Prof Snurr focuses on adsorption, diffusion, and catalysis in nanoporous materials. We are interested in novel materials such as metal-organic frameworks (MOFs), as well as traditional materials such as zeolites that are already widely used in industry. Porous materials with well-controlled structures at the nanoscale can be extremely useful because of their ability to recognize and discriminate between adsorbed molecules. This leads to applications of nanoporous materials in adsorption separations, catalysis, membrane processes, sensing, and energy storage. 

Most of the projects in our group are aimed at solving problems related to energy or the environment.  Examples include development of materials to store hydrogen for fuel cell vehicles, development of materials for capturing carbon dioxide from power plant flue gas (carbon capture and sequestration), development of energy-efficient separations, and development of highly selective catalysts for green chemistry processes.

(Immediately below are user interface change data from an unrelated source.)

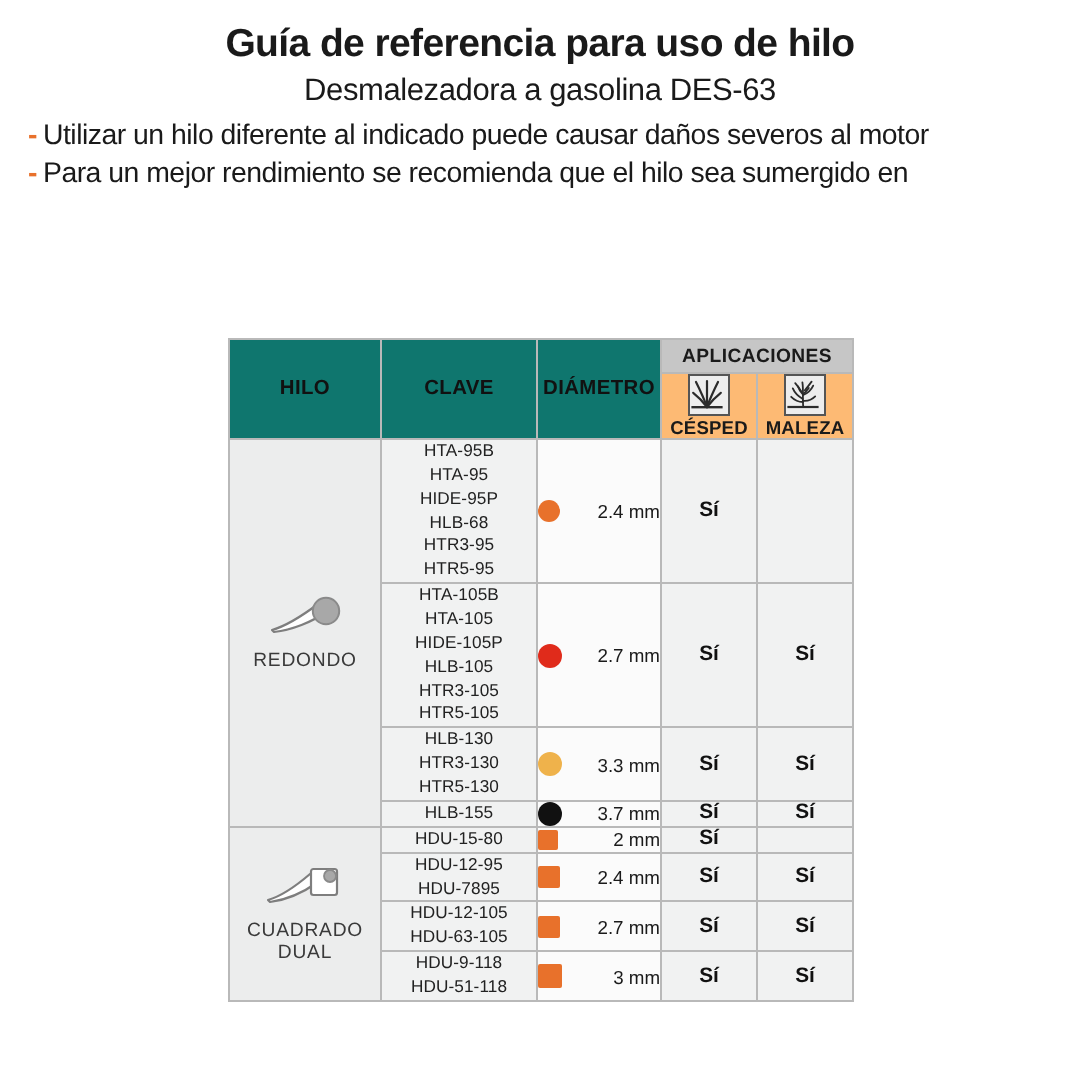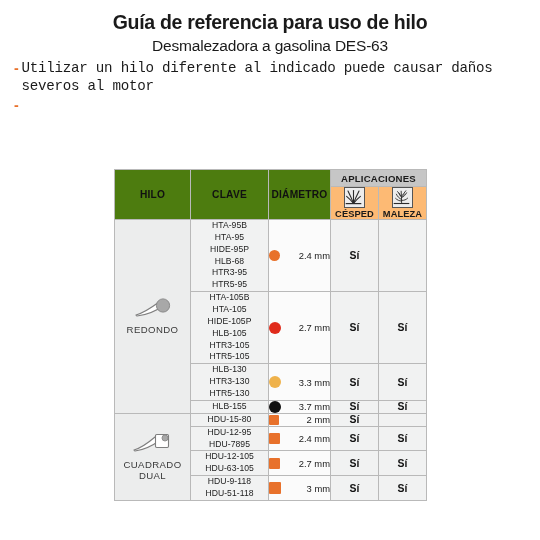--- a/index.html
+++ b/index.html
@@ -66,21 +66,20 @@
   }
   .reco .dash {
     color: #e8712b;
     font-weight: bold;
     flex: 0 0 auto;
     margin-right: 3px;
     line-height: 1.26;
   }
   .reco .rtext {
     flex: 1 1 auto;
-    font-family: Liberation Mono, monospace;
   }
   .reco .rtext .l2 {
     display: block;
     padding-left: 5px;
   }
 
   
   .table-wrap {
     position: absolute;
     left: 114px;
@@ -100,21 +99,21 @@
     text-align: center;
   }
 
   
   col.c-hilo   { width: 76px; }
   col.c-clave  { width: 78px; }
   col.c-diam   { width: 62px; }
   col.c-ces    { width: 48px; }
   col.c-mal    { width: 48px; }
   .hdr-tall {
-    background: #4d7c0f;
+    background: #0f766e;
     font-weight: bold;
     font-size: 10.2px;
     letter-spacing: 0.2px;
     color: #111;
   }
   .hdr-apps {
     background: #c6c6c6;
     font-weight: bold;
     font-size: 9.6px;
     letter-spacing: 0.2px;
@@ -200,20 +199,21 @@
   <div class="recos">
     <div class="reco">
       <span class="dash">-</span>
       <span class="rtext">
         <span>Utilizar un hilo diferente al indicado puede causar daños severos al motor</span>
       </span>
     </div>
     <div class="reco">
       <span class="dash">-</span>
       <span class="rtext">
+        <span>Para un mejor rendimiento se recomienda que el hilo sea sumergido en</span>
       </span>
     </div>
   </div>
 
   <div class="table-wrap">
     <table class="guide">
       <colgroup>
         <col class="c-hilo">
           <col class="c-clave">
           <col class="c-diam">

To address these problems, we use powerful molecular modeling techniques. Our goal is to develop a better understanding of surface interactions and dynamics in nanoporous materials and to exploit this molecular-level information to develop new, highly-selective processes in adsorption separations, catalysis, and energy storage. Another goal of our research is to develop new simulation methods that can handle an ever-broader range of time and length scales to address important problems that cannot be simulated with current techniques. Several experimental techniques, especially adsorption measurements, play an important role in our work, either within our group or through collaborations.